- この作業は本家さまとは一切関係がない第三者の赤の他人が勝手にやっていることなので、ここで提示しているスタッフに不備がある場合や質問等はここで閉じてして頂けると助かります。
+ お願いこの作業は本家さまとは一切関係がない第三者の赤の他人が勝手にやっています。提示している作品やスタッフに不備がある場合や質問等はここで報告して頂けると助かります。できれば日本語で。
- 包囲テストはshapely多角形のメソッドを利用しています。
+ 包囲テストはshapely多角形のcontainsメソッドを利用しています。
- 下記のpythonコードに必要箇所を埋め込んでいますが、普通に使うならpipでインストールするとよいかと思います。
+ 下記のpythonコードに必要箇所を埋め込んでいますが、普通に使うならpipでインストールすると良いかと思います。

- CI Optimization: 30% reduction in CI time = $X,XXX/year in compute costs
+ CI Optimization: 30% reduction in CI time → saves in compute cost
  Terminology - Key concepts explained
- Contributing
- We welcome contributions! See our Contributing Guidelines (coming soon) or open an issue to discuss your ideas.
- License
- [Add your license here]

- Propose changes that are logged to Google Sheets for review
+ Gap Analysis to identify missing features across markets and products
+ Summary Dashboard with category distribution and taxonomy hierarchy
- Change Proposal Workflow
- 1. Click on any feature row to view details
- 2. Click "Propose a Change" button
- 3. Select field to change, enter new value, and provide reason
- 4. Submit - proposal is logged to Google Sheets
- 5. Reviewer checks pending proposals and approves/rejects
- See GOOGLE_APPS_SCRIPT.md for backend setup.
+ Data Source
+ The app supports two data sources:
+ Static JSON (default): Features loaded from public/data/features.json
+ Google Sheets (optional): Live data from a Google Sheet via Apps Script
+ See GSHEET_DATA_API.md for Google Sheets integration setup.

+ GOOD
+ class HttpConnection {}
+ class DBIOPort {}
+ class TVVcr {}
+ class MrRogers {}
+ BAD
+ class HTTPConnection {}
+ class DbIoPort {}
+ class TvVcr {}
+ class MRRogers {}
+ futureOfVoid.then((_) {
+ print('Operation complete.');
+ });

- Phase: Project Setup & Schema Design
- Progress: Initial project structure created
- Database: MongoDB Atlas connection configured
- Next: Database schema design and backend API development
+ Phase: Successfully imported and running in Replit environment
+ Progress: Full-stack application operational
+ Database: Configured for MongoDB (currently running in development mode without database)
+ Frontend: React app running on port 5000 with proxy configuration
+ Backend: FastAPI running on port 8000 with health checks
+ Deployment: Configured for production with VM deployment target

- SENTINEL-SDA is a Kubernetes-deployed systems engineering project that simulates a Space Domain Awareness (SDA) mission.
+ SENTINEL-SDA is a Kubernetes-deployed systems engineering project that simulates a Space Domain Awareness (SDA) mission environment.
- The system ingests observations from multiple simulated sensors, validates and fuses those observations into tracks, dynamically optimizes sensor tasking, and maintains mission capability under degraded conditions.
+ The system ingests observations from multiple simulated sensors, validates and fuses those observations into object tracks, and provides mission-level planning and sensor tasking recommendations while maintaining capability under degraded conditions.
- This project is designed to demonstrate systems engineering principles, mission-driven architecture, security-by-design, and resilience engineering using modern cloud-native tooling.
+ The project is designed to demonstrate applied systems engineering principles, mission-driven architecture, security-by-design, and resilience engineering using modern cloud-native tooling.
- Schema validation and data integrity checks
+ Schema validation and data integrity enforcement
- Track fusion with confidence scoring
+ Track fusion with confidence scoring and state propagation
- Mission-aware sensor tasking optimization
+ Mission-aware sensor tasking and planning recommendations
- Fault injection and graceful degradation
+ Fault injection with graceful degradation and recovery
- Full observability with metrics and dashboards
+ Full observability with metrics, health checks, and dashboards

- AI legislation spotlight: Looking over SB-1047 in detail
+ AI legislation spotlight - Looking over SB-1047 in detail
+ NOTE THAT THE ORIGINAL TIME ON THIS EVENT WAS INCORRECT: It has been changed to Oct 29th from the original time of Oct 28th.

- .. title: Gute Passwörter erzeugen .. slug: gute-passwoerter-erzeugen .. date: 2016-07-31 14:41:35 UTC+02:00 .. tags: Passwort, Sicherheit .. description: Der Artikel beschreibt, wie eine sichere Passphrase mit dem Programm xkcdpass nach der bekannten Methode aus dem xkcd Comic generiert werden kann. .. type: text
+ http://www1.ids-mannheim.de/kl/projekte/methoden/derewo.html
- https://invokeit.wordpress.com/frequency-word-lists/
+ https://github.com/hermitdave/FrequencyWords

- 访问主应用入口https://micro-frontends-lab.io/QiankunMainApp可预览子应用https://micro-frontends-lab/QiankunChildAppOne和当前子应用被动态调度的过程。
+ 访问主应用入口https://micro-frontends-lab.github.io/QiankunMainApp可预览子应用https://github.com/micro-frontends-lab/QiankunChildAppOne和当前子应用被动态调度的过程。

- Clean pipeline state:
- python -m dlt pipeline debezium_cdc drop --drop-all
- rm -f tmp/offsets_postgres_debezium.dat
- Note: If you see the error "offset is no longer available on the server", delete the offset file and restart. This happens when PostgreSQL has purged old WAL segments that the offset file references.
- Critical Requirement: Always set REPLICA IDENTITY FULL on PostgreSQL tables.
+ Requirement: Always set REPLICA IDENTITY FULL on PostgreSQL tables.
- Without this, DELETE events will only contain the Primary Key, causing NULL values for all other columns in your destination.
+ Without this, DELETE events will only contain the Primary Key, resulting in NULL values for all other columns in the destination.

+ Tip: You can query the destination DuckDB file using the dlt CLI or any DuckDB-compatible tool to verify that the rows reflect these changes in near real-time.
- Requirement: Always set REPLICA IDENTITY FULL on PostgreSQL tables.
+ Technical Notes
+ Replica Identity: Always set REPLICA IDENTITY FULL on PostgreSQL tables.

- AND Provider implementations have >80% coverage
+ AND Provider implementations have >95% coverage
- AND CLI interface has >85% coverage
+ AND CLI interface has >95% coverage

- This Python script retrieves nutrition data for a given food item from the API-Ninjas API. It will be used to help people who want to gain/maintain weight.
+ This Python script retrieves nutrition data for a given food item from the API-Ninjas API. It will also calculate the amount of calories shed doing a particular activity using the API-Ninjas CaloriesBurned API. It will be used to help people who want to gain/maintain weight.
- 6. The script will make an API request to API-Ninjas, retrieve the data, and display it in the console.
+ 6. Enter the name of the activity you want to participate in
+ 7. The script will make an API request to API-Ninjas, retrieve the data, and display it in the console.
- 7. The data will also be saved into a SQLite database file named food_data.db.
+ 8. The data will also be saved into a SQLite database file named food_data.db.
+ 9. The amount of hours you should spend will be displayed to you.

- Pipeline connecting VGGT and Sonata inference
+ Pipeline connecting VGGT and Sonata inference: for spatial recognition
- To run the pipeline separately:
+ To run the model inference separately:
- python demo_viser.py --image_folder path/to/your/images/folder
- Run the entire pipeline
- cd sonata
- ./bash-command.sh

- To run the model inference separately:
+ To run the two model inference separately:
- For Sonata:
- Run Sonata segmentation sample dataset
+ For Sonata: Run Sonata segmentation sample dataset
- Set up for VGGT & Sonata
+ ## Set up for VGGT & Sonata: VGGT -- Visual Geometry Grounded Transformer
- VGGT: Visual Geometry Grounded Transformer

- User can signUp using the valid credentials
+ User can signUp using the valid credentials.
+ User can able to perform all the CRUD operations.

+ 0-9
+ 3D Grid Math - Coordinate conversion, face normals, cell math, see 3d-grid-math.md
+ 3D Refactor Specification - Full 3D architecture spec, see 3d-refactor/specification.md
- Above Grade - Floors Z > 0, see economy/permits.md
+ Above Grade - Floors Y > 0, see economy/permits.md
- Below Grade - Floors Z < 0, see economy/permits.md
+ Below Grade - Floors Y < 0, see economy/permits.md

=====

Reproduce word for word the material above, beginning with the line that contains "- Database: MongoDB" and ending with the line that contains "mode without database)".

- Database: MongoDB Atlas connection configured
- Next: Database schema design and backend API development
+ Phase: Successfully imported and running in Replit environment
+ Progress: Full-stack application operational
+ Database: Configured for MongoDB (currently running in development mode without database)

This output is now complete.